Saving Private Ryan.
He’s not a private of anything, and he certainly doesn’t need saving. Ryan is the name of the neat guy who runs the White River Gun Range, or at least what is to become the White River Gun range (to be additionally titled Field and Freedom) if it gets final approval from the county. Ryan
has the approval of the Town of Lyons, so far. Out in front of his place, hung on one wall, you will see an NRA flag with a blue stripe running up and down it. The stripe’s there to denote a deeper meaning, since with it the flag’s not a real American flag. The official U.S. flag of the United States of America has thirteen red and white stripes running horizontally to denote the original thirteen colonies. There is no blue stripe on the official flag. Supposedly, the blue stripe’s added to support police officers, or sometimes a red stripe is added to support firefighters. That affectation of the blue stripe is being added by social groups that want to make sure the Black Lives Matter movement does not allow black lives to matter at the expense of firefighter or police lives. As with the yard signs that read “We back the Badge,” these new kinds of symbols are intended to support old conservative values favoring a minority of the public over others.

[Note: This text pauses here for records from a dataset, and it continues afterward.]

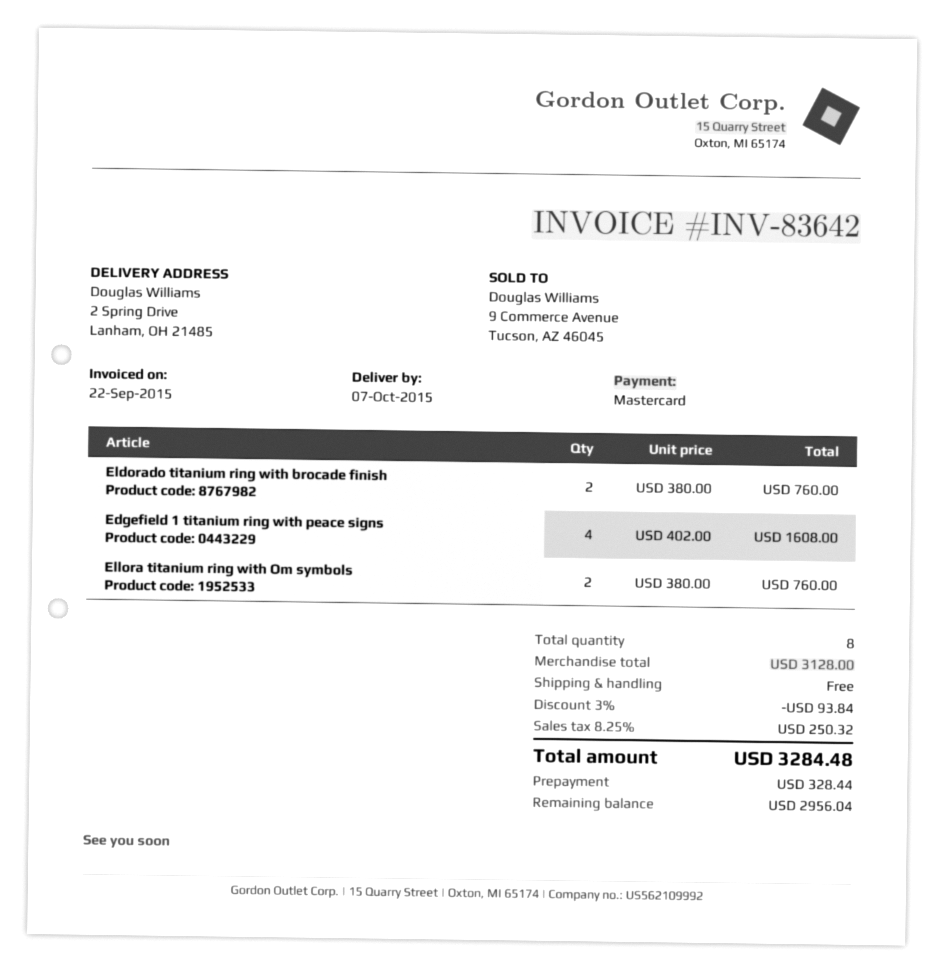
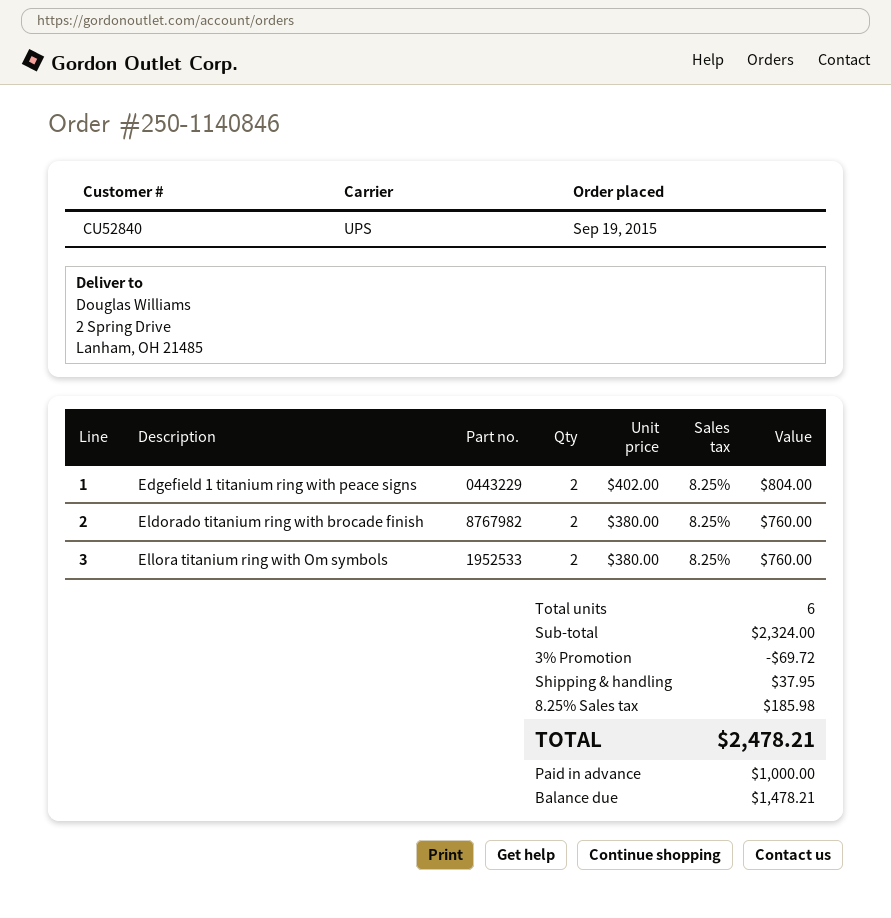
Edgefield 1 titanium ring with peace signs: 4 x 402.00 = 1608.00 -> 2 x 402.00 = 804.00
total quantity: 8 -> 6
subtotal: 3128.00 -> 2324.00
discount: 3% = 93.84 -> 3% = 69.72
shipping: 0.00 -> 37.95
tax: 8.25% = 250.32 -> 8.25% = 185.98
total: 3284.48 -> 2478.21
deposit: 328.44 -> 1000.00
balance: 2956.04 -> 1478.21

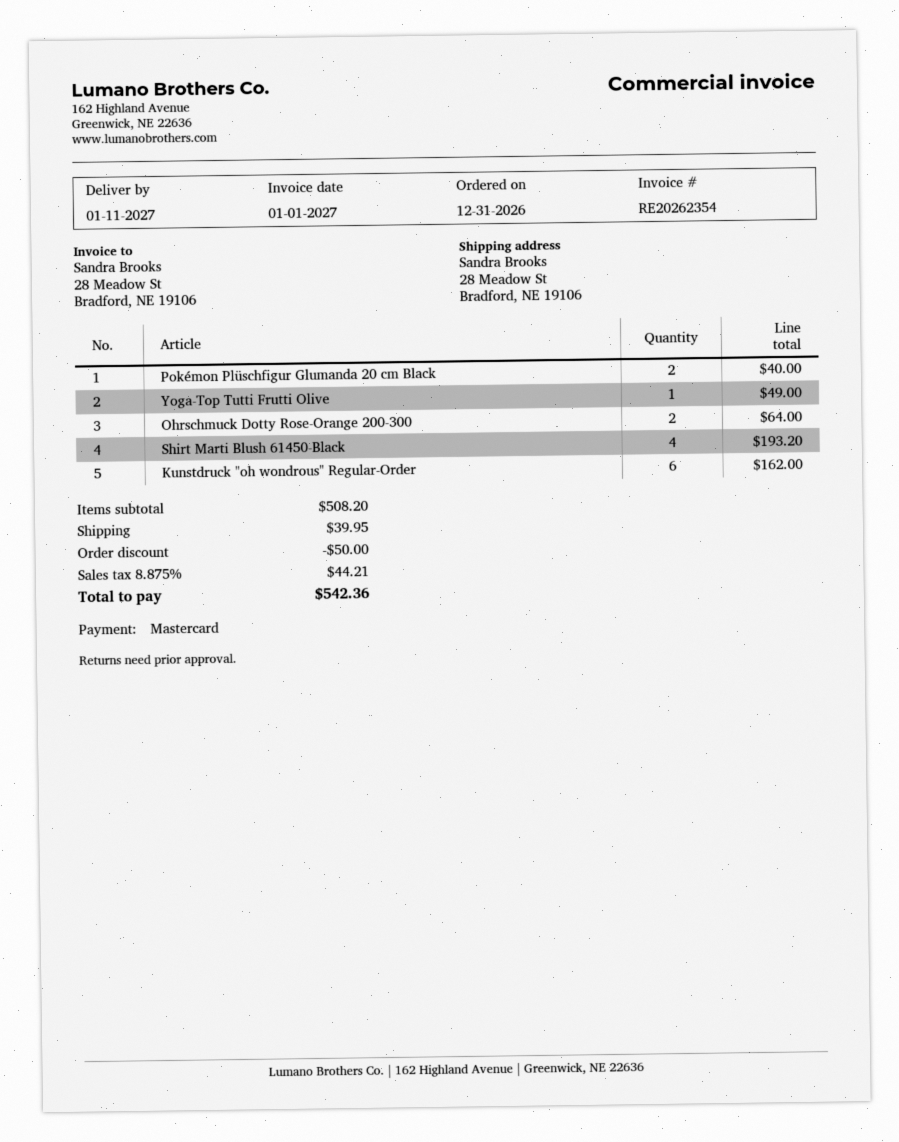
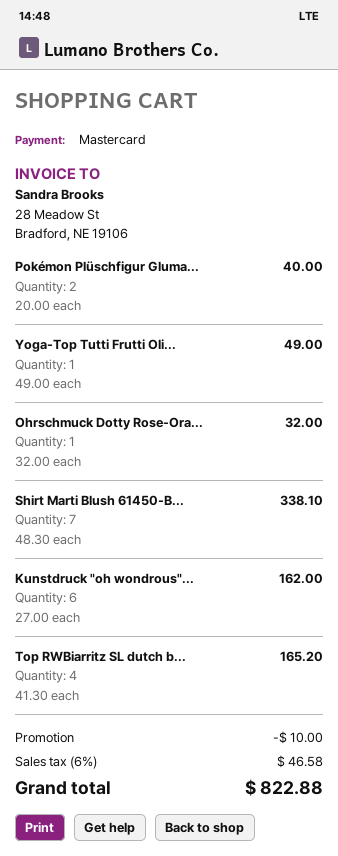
Ohrschmuck Dotty Rose-Orange 200-300: 2 for 64.00 -> 1 for 32.00
Shirt Marti Blush 61450-Black: 4 for 193.20 -> 7 for 338.10
Top RWBiarritz SL dutch b...: none -> 4 for 165.20
discount: 50.00 -> 10.00
shipping: 39.95 -> none
tax: 8.875% = 44.21 -> 6% = 46.58
total: 542.36 -> 822.88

Whether the decorative use of the blue stripe flag at a prospective gun range, located on the property just east of Lake Geneva on Highway 50, is supportive of those rather polarized and fringe elements of the public, or not, is a judgment only the public can make. That the blue stripe flag is hung on that wall at all, and the place is being set up to accommodate an indoor gun range, appears to be a message to one and all passing by on Highway 50. Outdoor shooting ranges are prohibited in Wisconsin, except for those privately run on land of more than five acres in size, and located at least two hundred feet from a public road. When people drive from Kenosha into Lake Geneva on Highway 50 in the future, they can look to the right, as they come into town, and see the wonderful signage put near the Grand Geneva to their right, or they may see the flag with the blue stripe and the gun range if they look off to the left. There used to be a billboard right near Ryan’s property that everyone saw on that side while driving by. “Christ Has Arisen,” was one of its messages, while “He gave his life for ransom,” was another. A gun range sends a different message, but then the gun range message may be more the fitting message of our time.
The potential of a Muck-Suck nightmare. “It’s coming from the feel that this ain’t exactly real, or it’s real, but it ain’t exactly there…” Leonard Cohen’s words, but quite possibly applicable for the strangeness of this race, scheduled to take place on Sunday morning, May 28th at six a.m. The Muck-Suck (that being the early Indian name for Geneva Lake) is being run along the two-foot-wide easement granted to the City of Lake Geneva, Town of Linn, Fontana and Williams Bay, to allow people to fully circumnavigate the lake on their own two feet. The easement does not extend to the private property outside of that narrow path. What does that mean for liability, since the trail is filled with holes, roots, rocks and other obstacles?
To the organizers of this event, supposedly charitably founded, although that charity is nowhere to be found in their application, that means that all the participants must sign an airtight release for all liability to the Fast North Corporation putting the run on. Nowhere in that all encompassing release is there any provision for the liability incurred by either the four communities allowing this event, or the property owners who hold deed to the property on either side of the easement. Additionally, Fast North has based itself in Ontario, Canada, so that any court questions or actions must supposedly take place there.
Oh come on! Who at city hall or on the city council is going to accept this kind of one-way garbage? Either the reality of ownership, easement, liability and revenue sharing must be addressed, or the fiction approved to endorse and allow the race might just possibly cost the communities and the property owners around the lake a ton of money. “On thin ice” Skates, Lake Geneva alderperson, spearheaded the move to approve this race.
John Halverson, formerly of the Lake Geneva Regional News, in an unlikely, but now becoming classically standard move, was the sole alderperson voting against the race. John Halverson, man of the people? Goes down hard, but if that’s the man he is, he’s mighty needed to stand up against Lake Geneva leadership when it’s heading the wrong way.